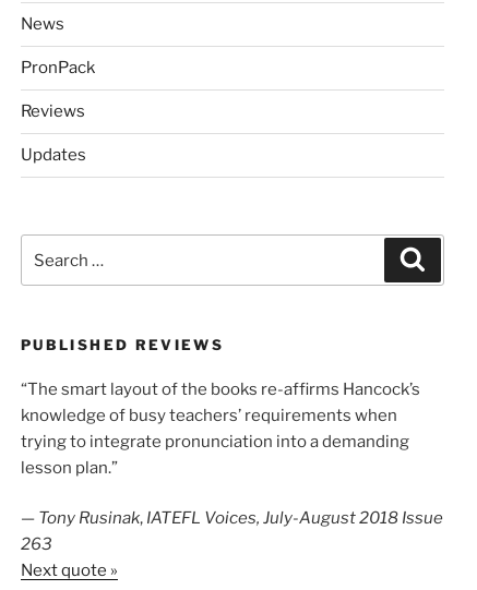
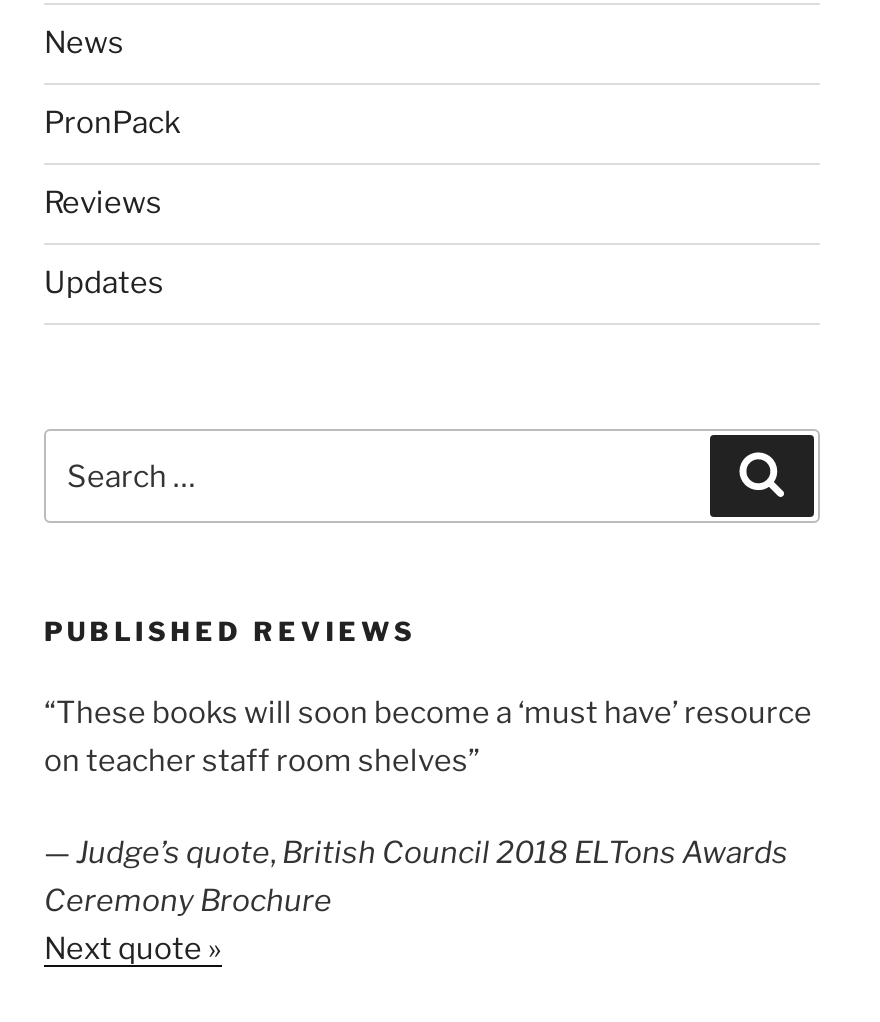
[21,380,420,478] “The smart layout of the books re-affirms Hancock’s | knowledge of busy teachers’ requirements when | trying to integrate pronunciation into a demanding | lesson plan.” -> [44,695,812,779] “These books will soon become a ‘must have’ resource | on teacher staff room shelves”
[21,509,443,555] — Tony Rusinak, IATEFL Voices, July-August 2018 Issue | 263 -> [44,836,788,920] — Judge’s quote, British Council 2018 ELTons Awards | Ceremony Brochure

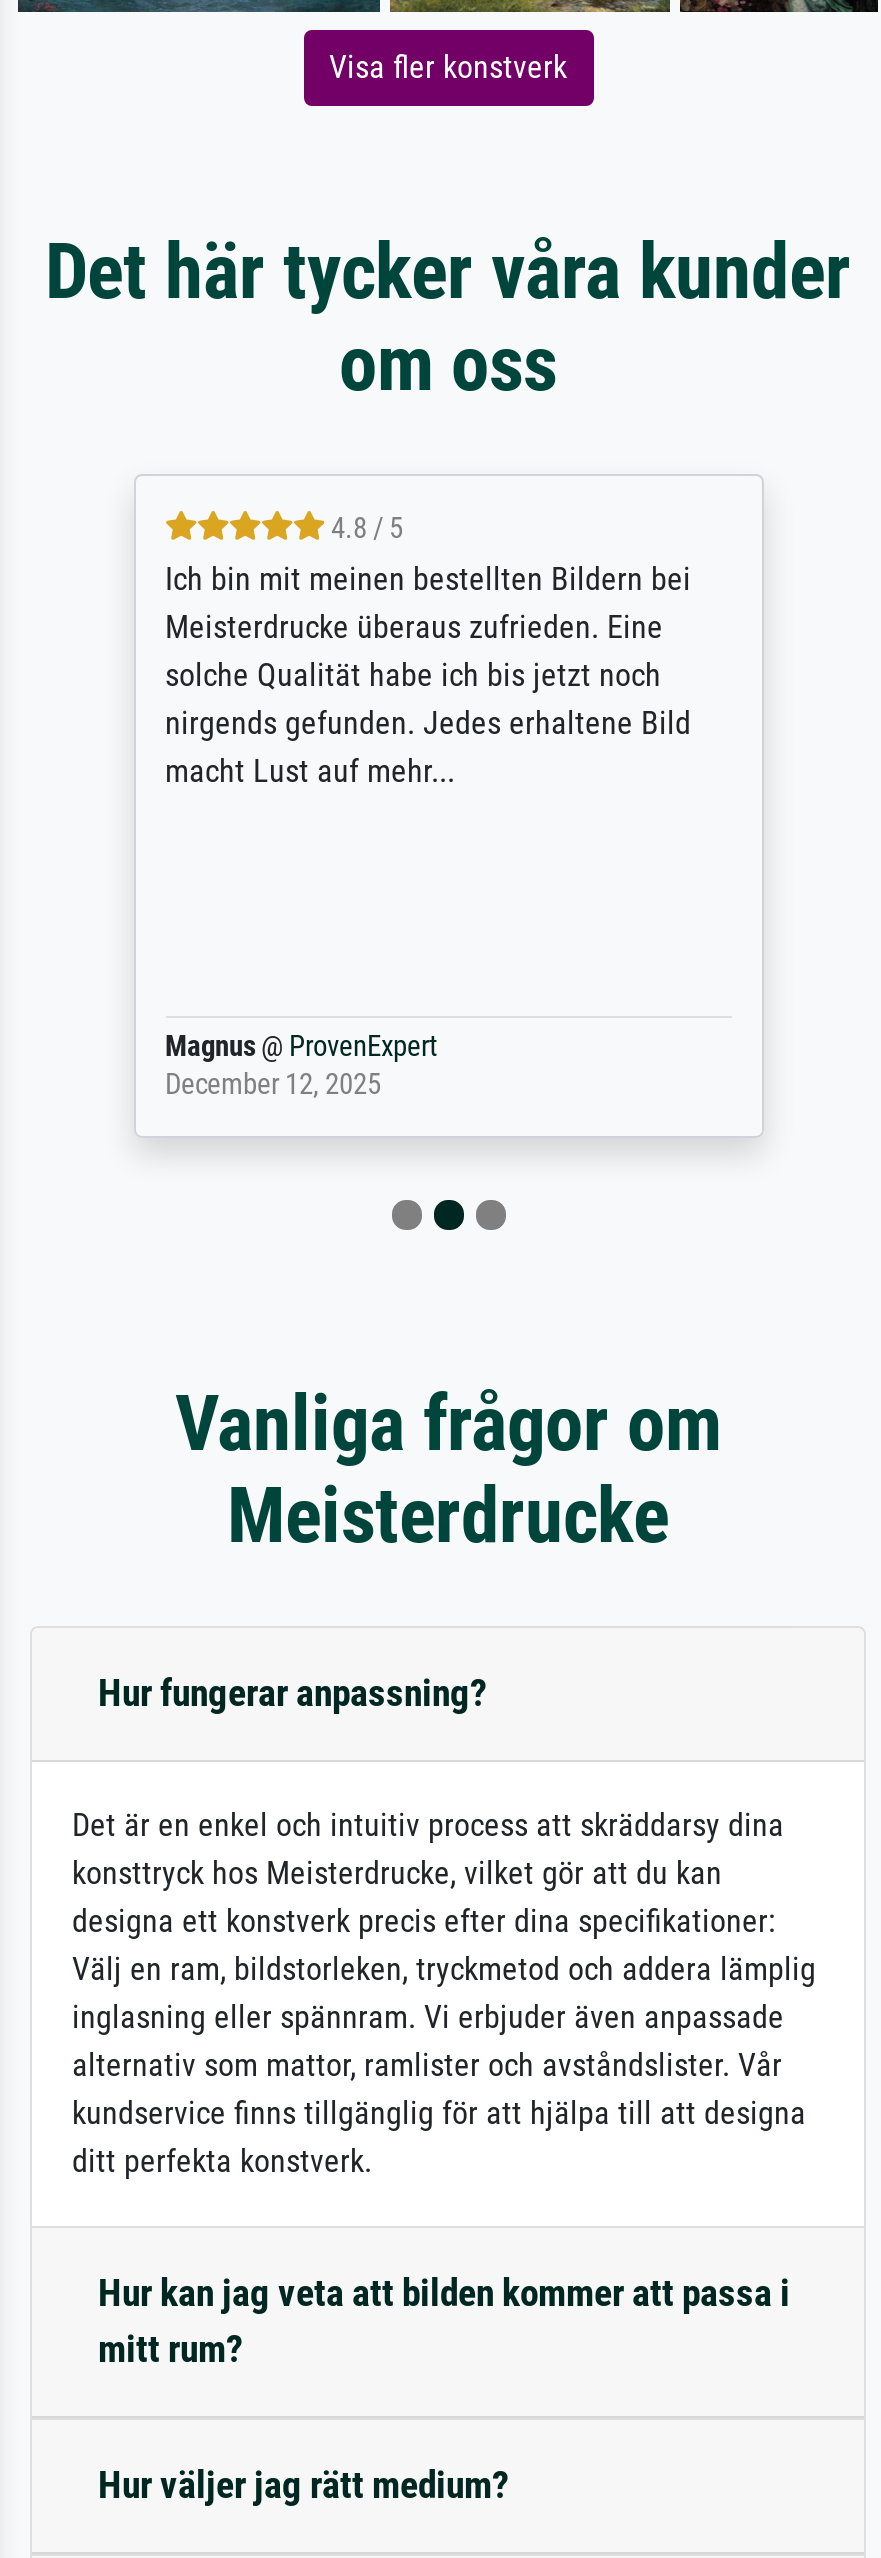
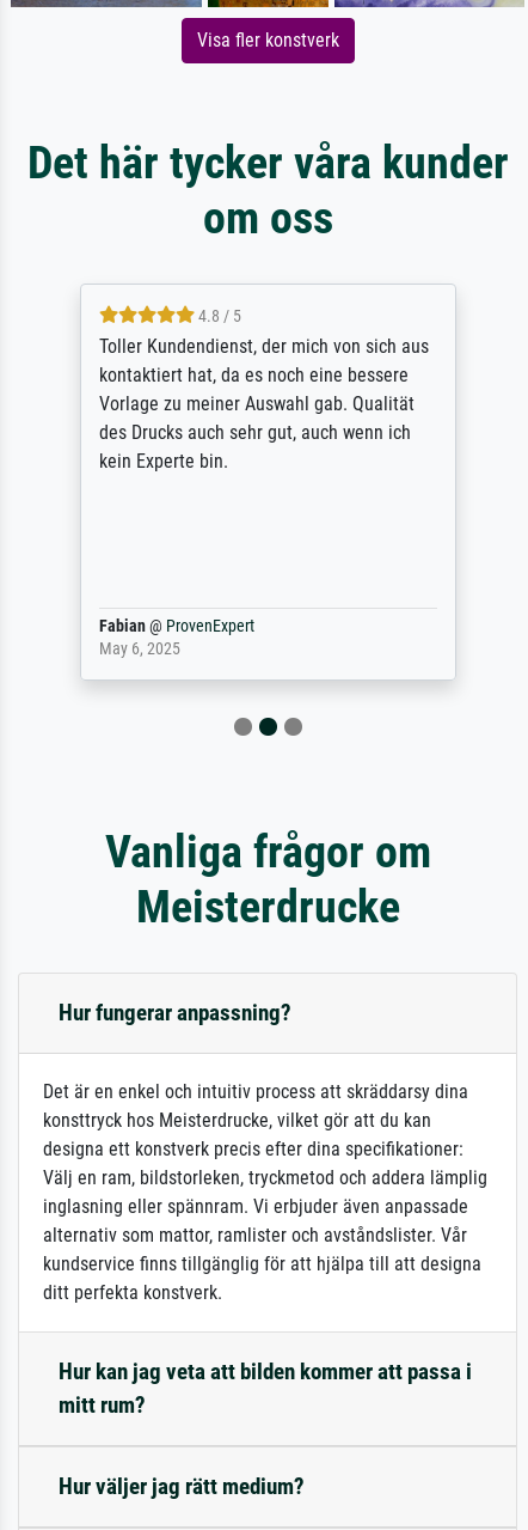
[165,561,691,791] Ich bin mit meinen bestellten Bildern bei | Meisterdrucke überaus zufrieden. Eine | solche Qualität habe ich bis jetzt noch | nirgends gefunden. Jedes erhaltene Bild | macht Lust auf mehr... -> [99,335,428,473] Toller Kundendienst, der mich von sich aus | kontaktiert hat, da es noch eine bessere | Vorlage zu meiner Auswahl gab. Qualität | des Drucks auch sehr gut, auch wenn ich | kein Experte bin.
[165,1031,437,1103] Magnus @ ProvenExpert | December 12, 2025 -> [99,616,254,659] Fabian @ ProvenExpert | May 6, 2025

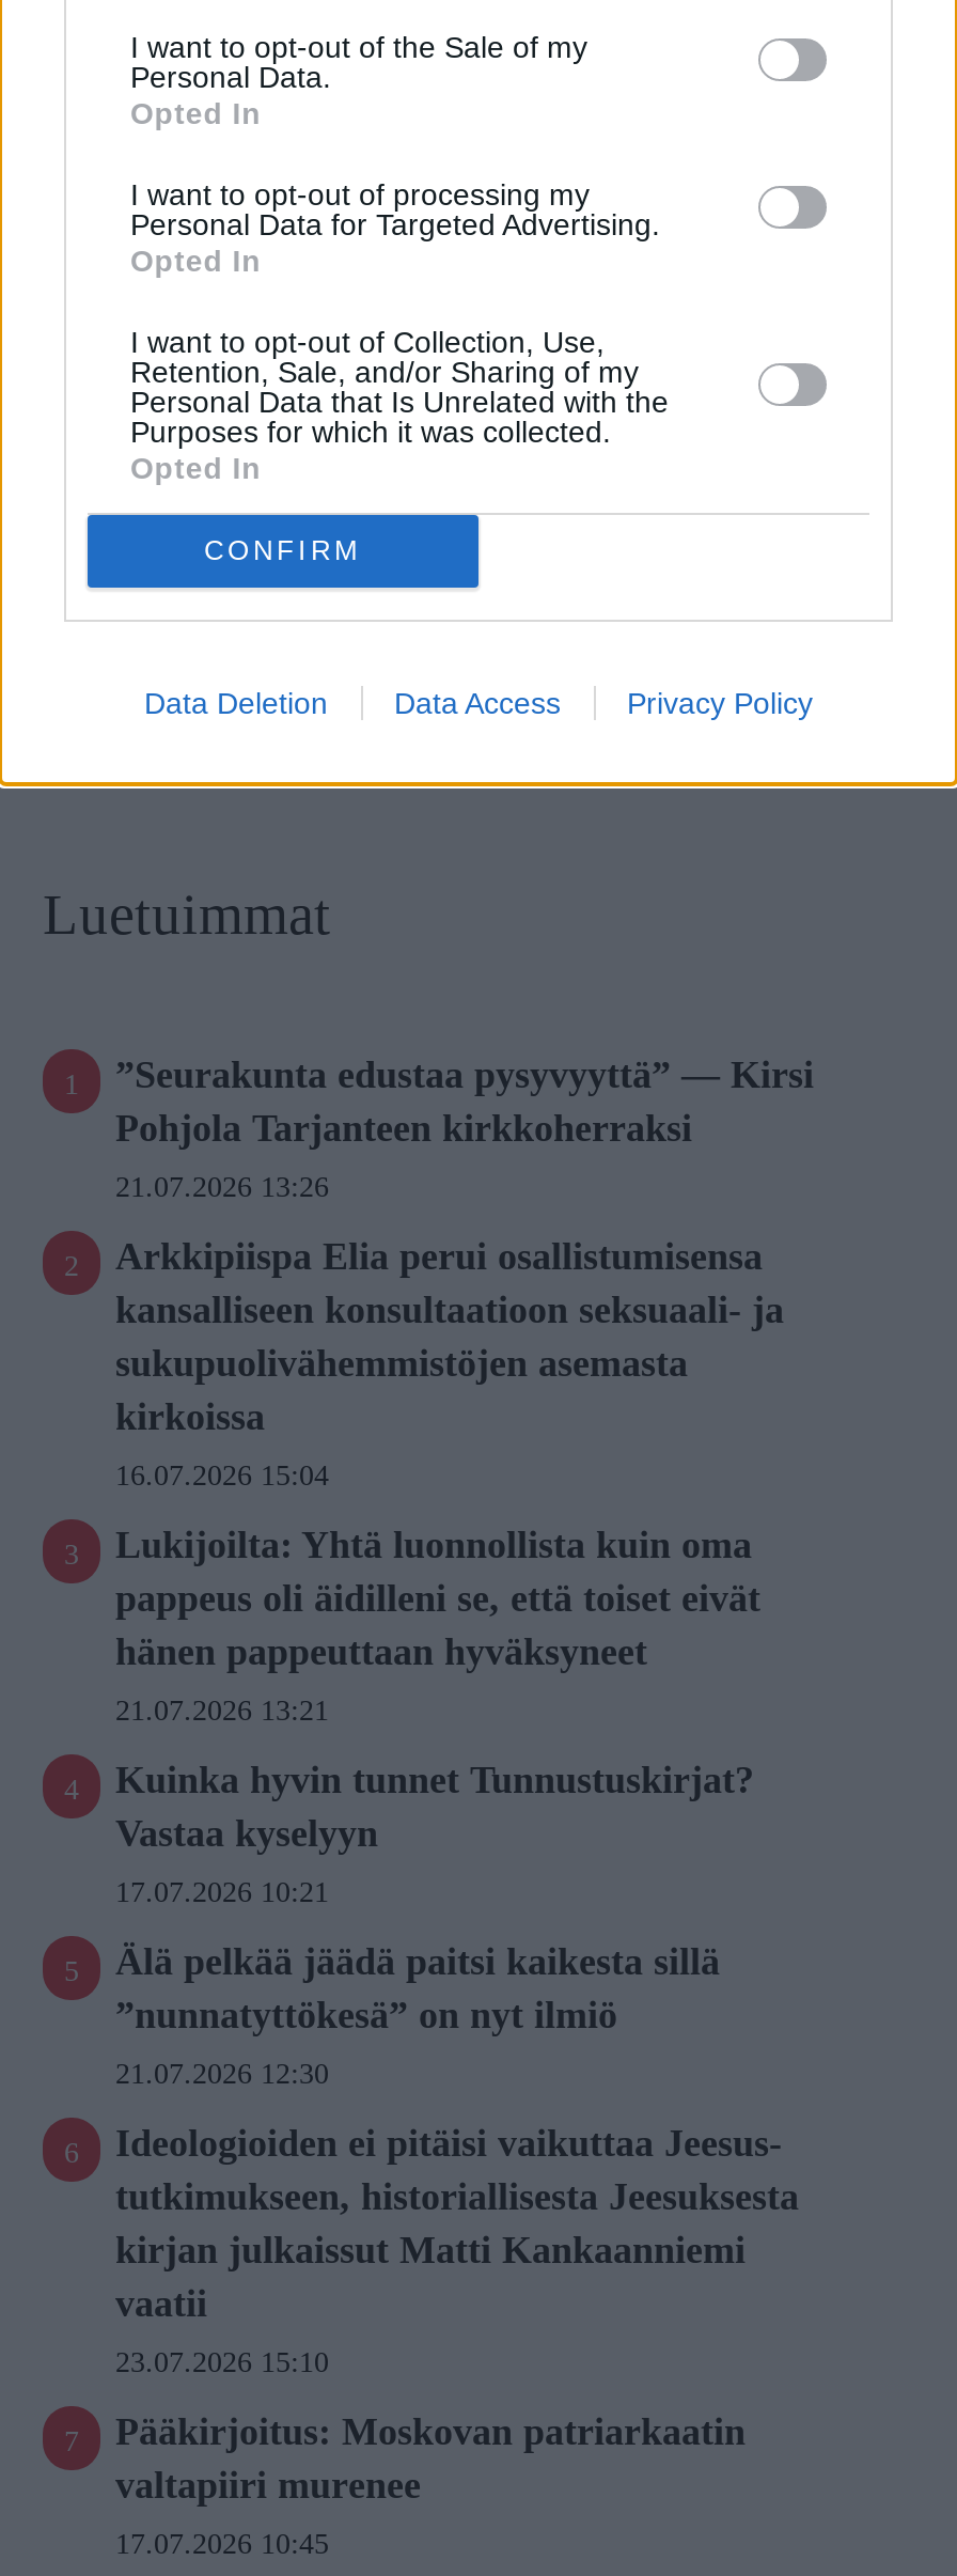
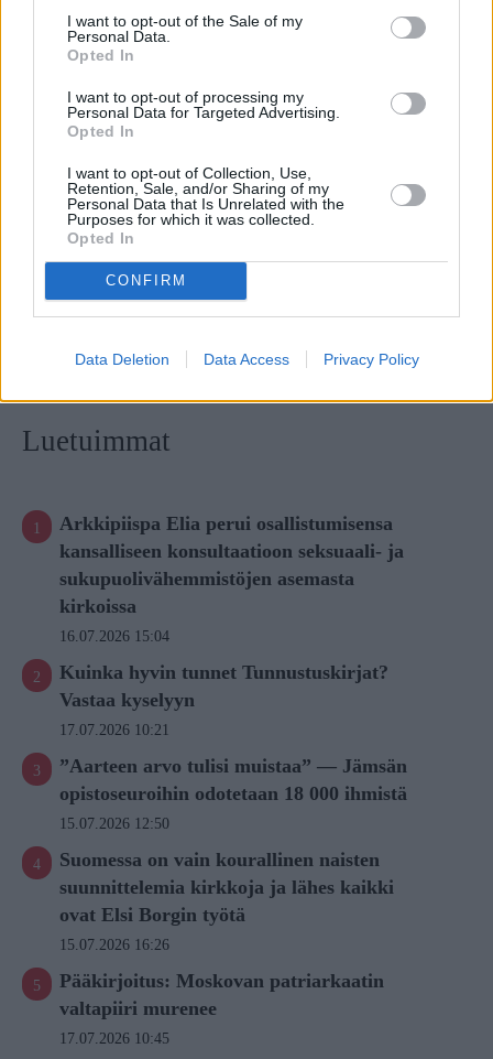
[115,1053,814,1202] ”Seurakunta edustaa pysyvyyttä” — Kirsi | Pohjola Tarjanteen kirkkoherraksi | 21.07.2026 13:26 -> none
[115,1523,760,1726] Lukijoilta: Yhtä luonnollista kuin oma | pappeus oli äidilleni se, että toiset eivät | hänen pappeuttaan hyväksyneet | 21.07.2026 13:21 -> none
[115,1939,720,2036] Älä pelkää jäädä paitsi kaikesta sillä | ”nunnatyttökesä” on nyt ilmiö -> [59,754,407,804] ”Aarteen arvo tulisi muistaa” — Jämsän | opistoseuroihin odotetaan 18 000 ihmistä
[115,2057,329,2089] 21.07.2026 12:30 -> [59,815,169,832] 15.07.2026 12:50
[115,2121,799,2324] Ideologioiden ei pitäisi vaikuttaa Jeesus- | tutkimukseen, historiallisesta Jeesuksesta | kirjan julkaissut Matti Kankaanniemi | vaatii -> [59,848,394,925] Suomessa on vain kourallinen naisten | suunnittelemia kirkkoja ja lähes kaikki | ovat Elsi Borgin työtä
[115,2345,329,2377] 23.07.2026 15:10 -> [59,936,169,953] 15.07.2026 16:26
* * *
The whole listing should be restated word for word, with no pictures.

[21,380,420,478] “The smart layout of the books re-affirms Hancock’s | knowledge of busy teachers’ requirements when | trying to integrate pronunciation into a demanding | lesson plan.” -> [44,695,812,779] “These books will soon become a ‘must have’ resource | on teacher staff room shelves”
[21,509,443,555] — Tony Rusinak, IATEFL Voices, July-August 2018 Issue | 263 -> [44,836,788,920] — Judge’s quote, British Council 2018 ELTons Awards | Ceremony Brochure

[165,561,691,791] Ich bin mit meinen bestellten Bildern bei | Meisterdrucke überaus zufrieden. Eine | solche Qualität habe ich bis jetzt noch | nirgends gefunden. Jedes erhaltene Bild | macht Lust auf mehr... -> [99,335,428,473] Toller Kundendienst, der mich von sich aus | kontaktiert hat, da es noch eine bessere | Vorlage zu meiner Auswahl gab. Qualität | des Drucks auch sehr gut, auch wenn ich | kein Experte bin.
[165,1031,437,1103] Magnus @ ProvenExpert | December 12, 2025 -> [99,616,254,659] Fabian @ ProvenExpert | May 6, 2025

[115,1053,814,1202] ”Seurakunta edustaa pysyvyyttä” — Kirsi | Pohjola Tarjanteen kirkkoherraksi | 21.07.2026 13:26 -> none
[115,1523,760,1726] Lukijoilta: Yhtä luonnollista kuin oma | pappeus oli äidilleni se, että toiset eivät | hänen pappeuttaan hyväksyneet | 21.07.2026 13:21 -> none
[115,1939,720,2036] Älä pelkää jäädä paitsi kaikesta sillä | ”nunnatyttökesä” on nyt ilmiö -> [59,754,407,804] ”Aarteen arvo tulisi muistaa” — Jämsän | opistoseuroihin odotetaan 18 000 ihmistä
[115,2057,329,2089] 21.07.2026 12:30 -> [59,815,169,832] 15.07.2026 12:50
[115,2121,799,2324] Ideologioiden ei pitäisi vaikuttaa Jeesus- | tutkimukseen, historiallisesta Jeesuksesta | kirjan julkaissut Matti Kankaanniemi | vaatii -> [59,848,394,925] Suomessa on vain kourallinen naisten | suunnittelemia kirkkoja ja lähes kaikki | ovat Elsi Borgin työtä
[115,2345,329,2377] 23.07.2026 15:10 -> [59,936,169,953] 15.07.2026 16:26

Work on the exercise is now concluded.